La presse américaine s’interroge

À ce moment-là, en réalité, la presse américaine commençait à exprimer ses doutes. L’article du New York Times en témoignait. Si la Russie avait détruit ses propres gazoducs, pourquoi prenait-elle maintenant des mesures coûteuses pour les réparer, s’interrogeaient les auteurs de l’article ? Ils ajoutaient qu’il fallait bien comprendre que cette affaire comportait « plusieurs niveaux d’intrigue et de multiples acteurs aux motivations diverses ».

Suivait alors cette remarque, qui en disait long, à propos de la décision du gouvernement suédois « de garder secrets les détails de son enquête auprès de ses alliés occidentaux ». Ce qui, d’après les journalistes américains, avait provoqué de discrètes spéculations selon lesquelles les enquêteurs avaient peut-être résolu l'affaire mais avaient choisi de rester « stratégiquement silencieux ».

Quelques jours avant, le 21 décembre, le Washington Post avait également fait paraître un article sur le sujet dont le titre avait le mérite de la clarté : « Aucune preuve concluante que la Russie est derrière l'attaque de Nord Stream. » La condamnation de Moscou avait été immédiate et générale mais, après plusieurs mois d’enquête, de nombreux responsables occidentaux affirmaient « en privé » que la Russie n’était peut-être pas le responsable. Ces « sceptiques » soulignaient le fait que Moscou n'avait rien à gagner à endommager ses pipelines qui alimentaient l'Europe occidentale en gaz naturel et lui généraient des milliards de dollars de revenus annuels.

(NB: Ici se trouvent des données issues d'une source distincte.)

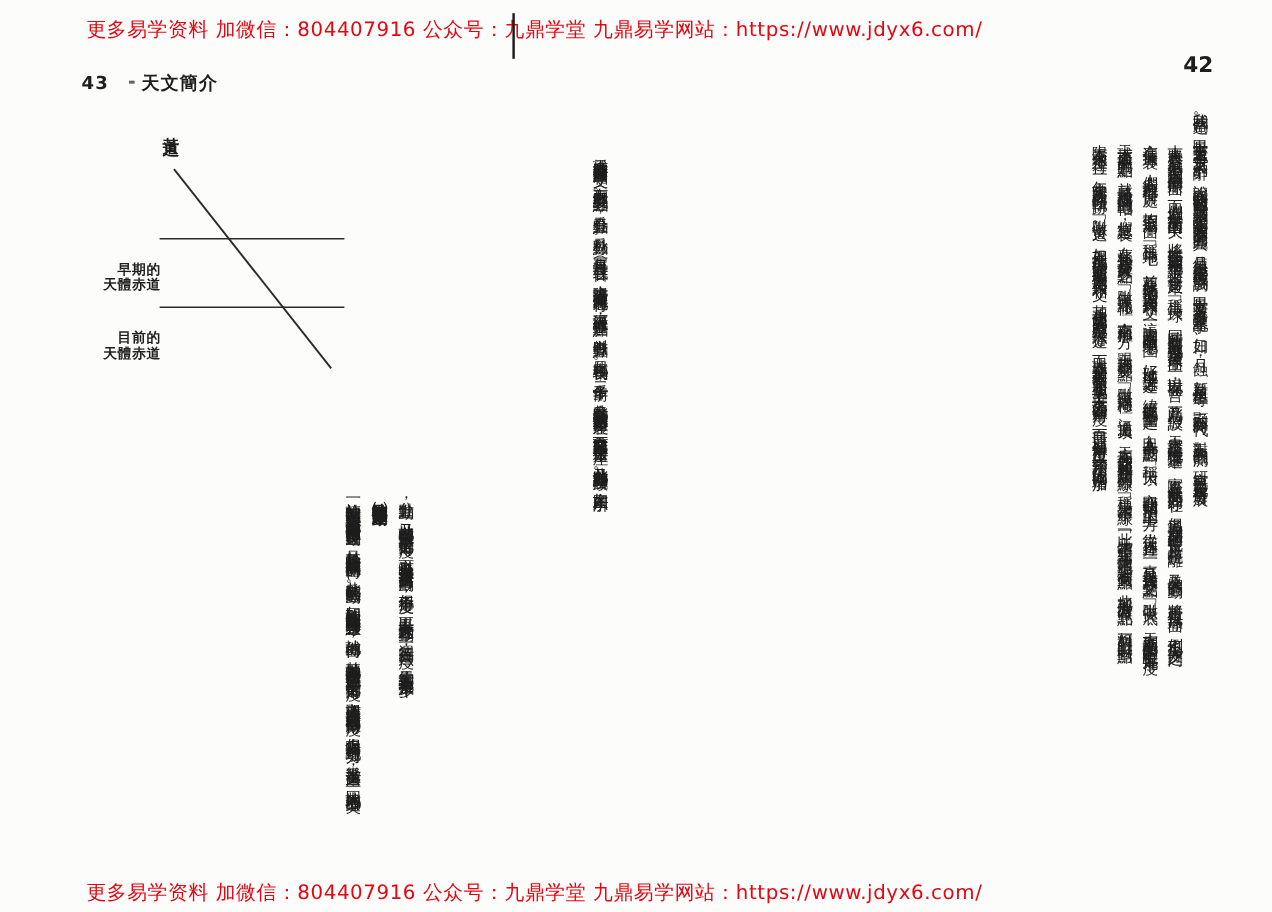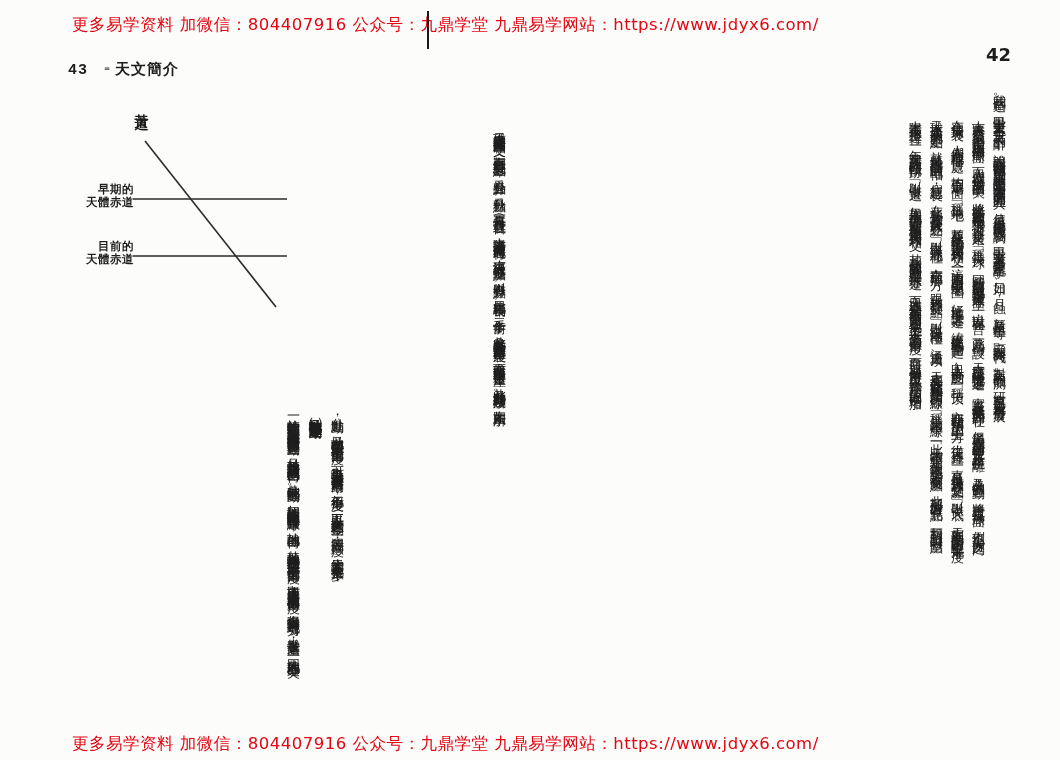--- a/index.html
+++ b/index.html
@@ -11,21 +11,21 @@
   }
   
   .watermark{
     position:absolute;left:72px;white-space:nowrap;
     font-size:16.5px;letter-spacing:0.5px;font-weight:500;
   }
   .wm-top{top:14px;}
   .wm-bottom{top:733px;}
   .artifact-line{position:absolute;left:427px;top:11px;width:2px;height:38px;background:#1a1a1a;}
   
-  .hdr-left{position:absolute;left:68px;top:60px;font-size:15px;font-weight:700;letter-spacing:1px;font-family:Liberation Mono, monospace;}
+  .hdr-left{position:absolute;left:68px;top:60px;font-size:15px;font-weight:700;letter-spacing:1px;}
   .hdr-left .num{margin-right:14px;}
   .hdr-mark{font-size:11px;font-weight:700;color:#333;margin-right:1px;vertical-align:2px;}
   .pagenum-right{position:absolute;left:986px;top:44px;font-size:18px;font-weight:700;}
   
   .vtext{
     position:absolute;
     writing-mode:vertical-rl;
     text-orientation:mixed;
     text-align:left;
   }
@@ -38,21 +38,21 @@
   
   .diagram{position:absolute;left:70px;top:95px;width:232px;height:220px;}
   .diagram svg{position:absolute;left:0;top:0;}
   .lbl-ecliptic{
     position:absolute;left:63px;top:8px;
     writing-mode:vertical-rl;text-orientation:upright;
     font-size:14px;font-weight:700;letter-spacing:3px;
   }
   .lbl-eq{
     position:absolute;width:64px;text-align:right;
-    font-size:11.5px;line-height:13px;font-weight:700;letter-spacing:0.5px;
+    font-size:11.5px;line-height:13px;font-weight:700;letter-spacing:0.5px;margin-top:35px;
   }
   .lbl-early{left:0px;top:88px;}
   .lbl-current{left:0px;top:145px;text-align:right;}
 </style>
 </head>
 <body>
 
 <div id="canvas">
 
   <div class="watermark wm-top" style="color: rgb(227, 6, 19);">更多易学资料 加微信：804407916 公众号：九鼎学堂 九鼎易学网站：https://www.jdyx6.com/</div>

Le Washington Post affirmait également qu’une « évaluation de 23 responsables diplomatiques et du renseignement de neuf pays » avait conclu à une absence de preuve de l'implication de la Russie.

L’enquête de Seymour Hersh

C’est dans ce contexte que, le 8 février dernier, un journaliste d’investigation américain, Seymour Hersh, publiait sur son blog une longue enquête intitulée « Comment l'Amérique a supprimé le pipeline Nord Stream ».

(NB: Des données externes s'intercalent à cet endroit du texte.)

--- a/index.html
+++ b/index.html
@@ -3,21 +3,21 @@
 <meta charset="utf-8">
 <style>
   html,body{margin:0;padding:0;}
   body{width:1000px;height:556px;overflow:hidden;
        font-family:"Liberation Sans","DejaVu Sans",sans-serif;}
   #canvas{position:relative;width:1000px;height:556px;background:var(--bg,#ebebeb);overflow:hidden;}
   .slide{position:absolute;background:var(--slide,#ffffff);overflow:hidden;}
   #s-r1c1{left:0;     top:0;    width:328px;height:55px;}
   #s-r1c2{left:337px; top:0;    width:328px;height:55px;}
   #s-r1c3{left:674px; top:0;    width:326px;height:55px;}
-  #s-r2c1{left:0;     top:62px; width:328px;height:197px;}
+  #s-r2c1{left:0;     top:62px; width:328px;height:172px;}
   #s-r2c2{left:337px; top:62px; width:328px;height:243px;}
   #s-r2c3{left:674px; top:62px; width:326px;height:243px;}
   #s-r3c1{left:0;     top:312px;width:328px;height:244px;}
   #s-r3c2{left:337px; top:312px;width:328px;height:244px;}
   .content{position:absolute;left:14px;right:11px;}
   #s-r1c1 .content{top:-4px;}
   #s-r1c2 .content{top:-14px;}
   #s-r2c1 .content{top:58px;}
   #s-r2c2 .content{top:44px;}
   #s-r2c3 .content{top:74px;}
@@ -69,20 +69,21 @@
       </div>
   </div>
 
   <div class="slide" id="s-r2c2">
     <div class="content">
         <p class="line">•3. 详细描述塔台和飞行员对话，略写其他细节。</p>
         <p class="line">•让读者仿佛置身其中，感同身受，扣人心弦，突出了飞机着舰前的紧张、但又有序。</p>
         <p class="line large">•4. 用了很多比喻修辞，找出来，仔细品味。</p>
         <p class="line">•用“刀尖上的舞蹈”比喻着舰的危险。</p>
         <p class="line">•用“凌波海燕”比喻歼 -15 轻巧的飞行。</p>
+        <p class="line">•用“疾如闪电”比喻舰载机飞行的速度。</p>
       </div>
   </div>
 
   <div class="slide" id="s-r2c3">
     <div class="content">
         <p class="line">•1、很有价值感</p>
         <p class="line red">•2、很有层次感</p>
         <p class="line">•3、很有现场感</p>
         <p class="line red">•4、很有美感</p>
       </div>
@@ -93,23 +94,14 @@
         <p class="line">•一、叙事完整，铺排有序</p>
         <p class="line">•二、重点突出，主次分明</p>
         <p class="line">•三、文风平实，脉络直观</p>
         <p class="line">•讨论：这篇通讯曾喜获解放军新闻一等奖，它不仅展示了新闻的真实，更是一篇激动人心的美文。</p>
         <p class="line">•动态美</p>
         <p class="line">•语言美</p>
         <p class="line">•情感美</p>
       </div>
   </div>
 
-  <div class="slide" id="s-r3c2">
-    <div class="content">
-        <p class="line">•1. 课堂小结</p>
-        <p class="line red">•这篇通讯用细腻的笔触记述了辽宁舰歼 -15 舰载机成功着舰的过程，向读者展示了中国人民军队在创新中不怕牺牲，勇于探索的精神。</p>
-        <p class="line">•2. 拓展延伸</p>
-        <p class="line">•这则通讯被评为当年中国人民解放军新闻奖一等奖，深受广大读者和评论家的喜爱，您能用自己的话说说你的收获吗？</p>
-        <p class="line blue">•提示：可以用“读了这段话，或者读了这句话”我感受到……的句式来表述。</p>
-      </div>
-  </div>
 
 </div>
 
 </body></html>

Hersh n’est pas le premier venu. Aux États-Unis, c’est une légende du journalisme. En 1970, il avait reçu le prix Pulitzer après avoir révélé le massacre de Mỹ Lai au cours duquel plusieurs centaines de civils vietnamiens avaient été tués par des soldats américains. D’autres enquêtes célèbres avaient suivi portant sur des programmes secrets de la CIA ou encore sur l’arsenal nucléaire d’Israël. En 2004, il avait révélé les mauvais traitements infligés aux détenus irakiens par des soldats américains dans la sinistre prison d’Abou Ghraib.

En 2015, sa réputation avait cependant commencé à fortement décliner après un article consacré à la mort de Ben Laden au Pakistan qui remettait en cause la version officielle. Par la suite, ses prises de position sur d’autres sujets sensibles comme la guerre en Syrie ou l’empoisonnement de Sergei Skripal avaient contribué à en faire un auteur controversé. On lui reprochait, notamment, le fait d’être parfois trop dépendant d’une unique source anonyme.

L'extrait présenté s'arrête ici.